The Department is fortunate to have a dedicated team of Victim and Witness Coordinators, who work tirelessly to help the survivors of human trafficking piece their lives back together.  These coordinators help survivors obtain access to crucial and essential services, such as housing, medical care, counseling, and immigration assistance.  Human traffickers prey upon and exploit the most vulnerable people in our society, and the Department of Justice helps put those vulnerable survivors on the path toward happy, productive lives.

The Department is proud of its work to combat human trafficking and to serve its survivors, and we recognize that even more is possible.  Increased collaboration and communication between the Department and other groups will magnify all of our efforts to eradicate human trafficking and to uplift its survivors.  That is why I was particularly excited to be invited here today to strengthen our partnership with AHA and its members. 

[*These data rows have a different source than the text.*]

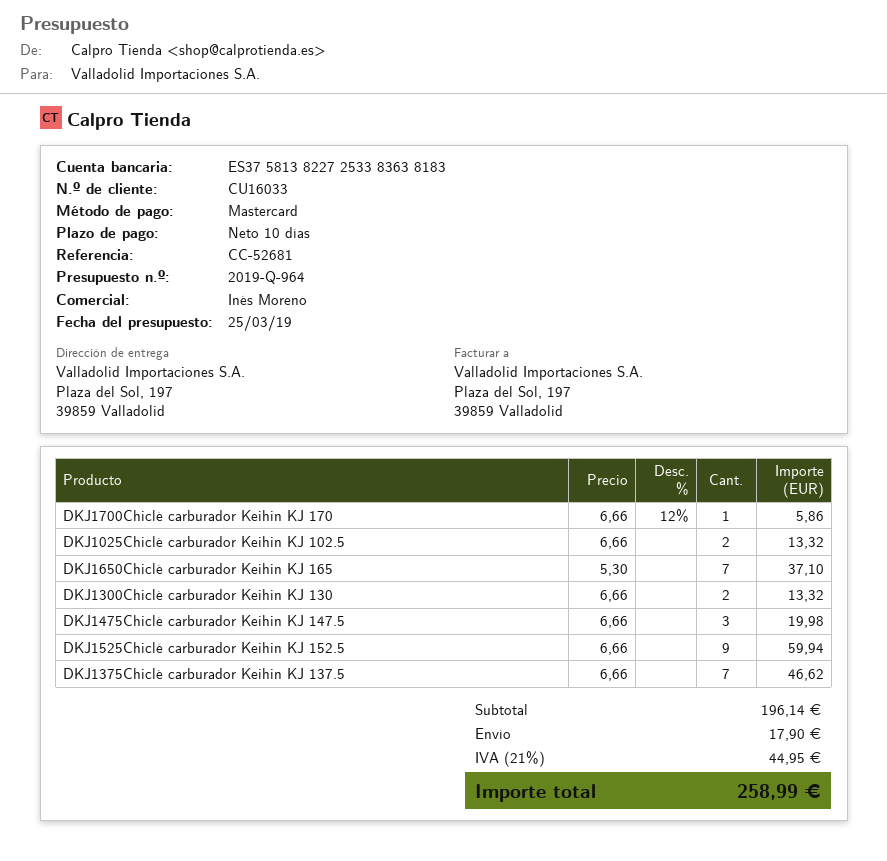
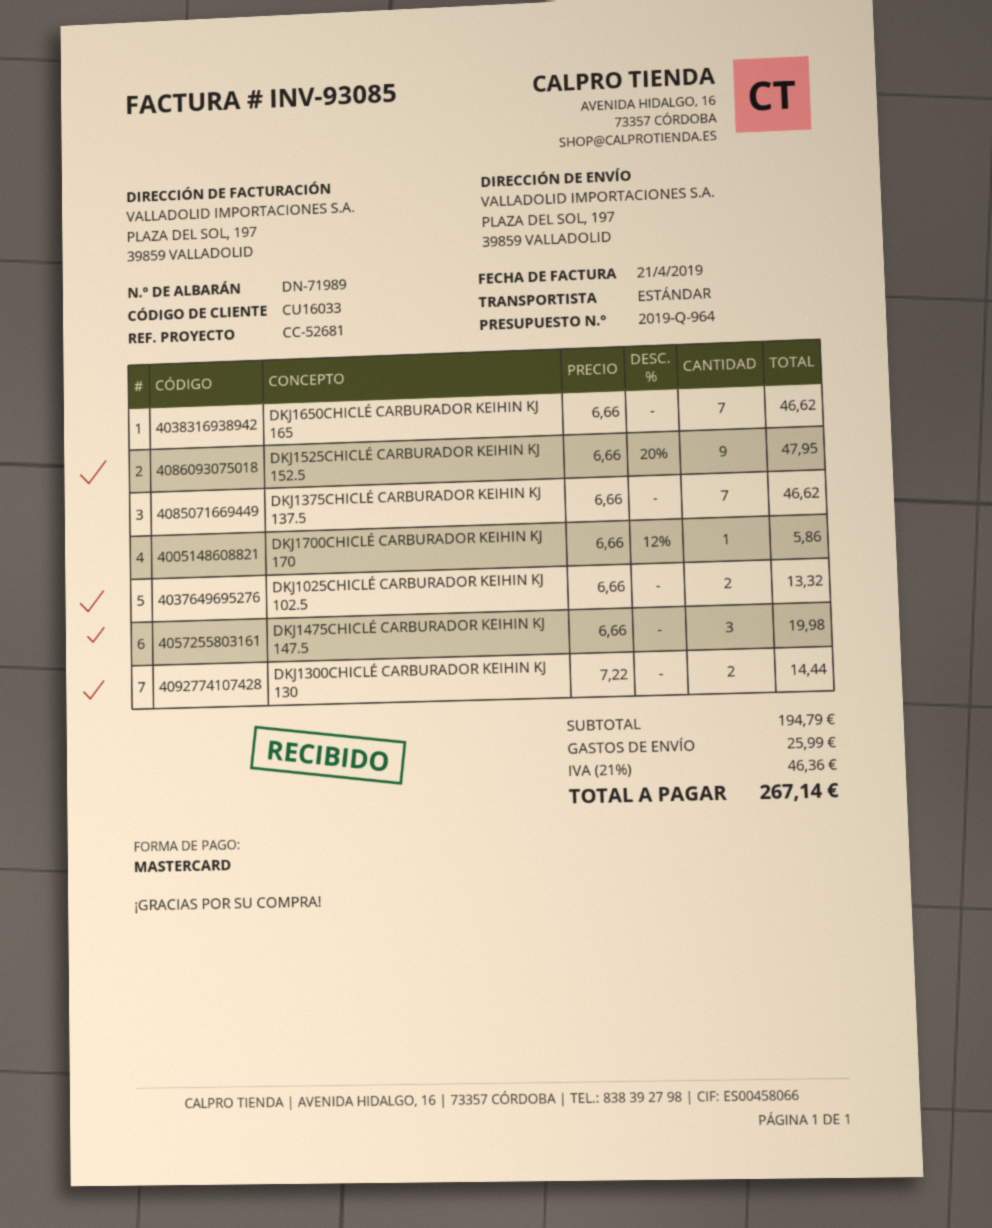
DKJ1650Chiclé carburador Keihin KJ 165: 7 x 5.30 = 37.10 -> 7 x 6.66 = 46.62
DKJ1300Chiclé carburador Keihin KJ 130: 2 x 6.66 = 13.32 -> 2 x 7.22 = 14.44
DKJ1525Chiclé carburador Keihin KJ 152.5: 9 x 6.66 = 59.94 -> 9 x 6.66 - 20% = 47.95
subtotal: 196.14 -> 194.79
shipping: 17.90 -> 25.99
tax: 21% = 44.95 -> 21% = 46.36
total: 258.99 -> 267.14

I am asking for your help.  There are two things that I hope hospitals will do to assist the Department in our law-enforcement efforts.

First, to borrow a phrase from the Washington, D.C. Metro system, “if you see something, say something.”  We need your help to identify suspected human trafficking.  Imagine if everyone in the hospital setting – from receptionists and custodians and maintenance people to nurses and doctors and administrators – were on the lookout for the victims of human trafficking.   We would be able to rescue far more victims and bring far more traffickers to justice.  So if you see something, say something.  Call the hotline, call a tip line, tell a local police officer.  Just say something to someone.

Second, work with us to serve the vulnerable survivors of human trafficking.  Work with us to provide them the support and services they need to recover from the horrors and trauma of this malicious crime.

We look forward to strengthening our partnerships with all of you today and beyond.  Together, we can bring an end to human trafficking and change the lives of survivors and their families forever.  Thank you.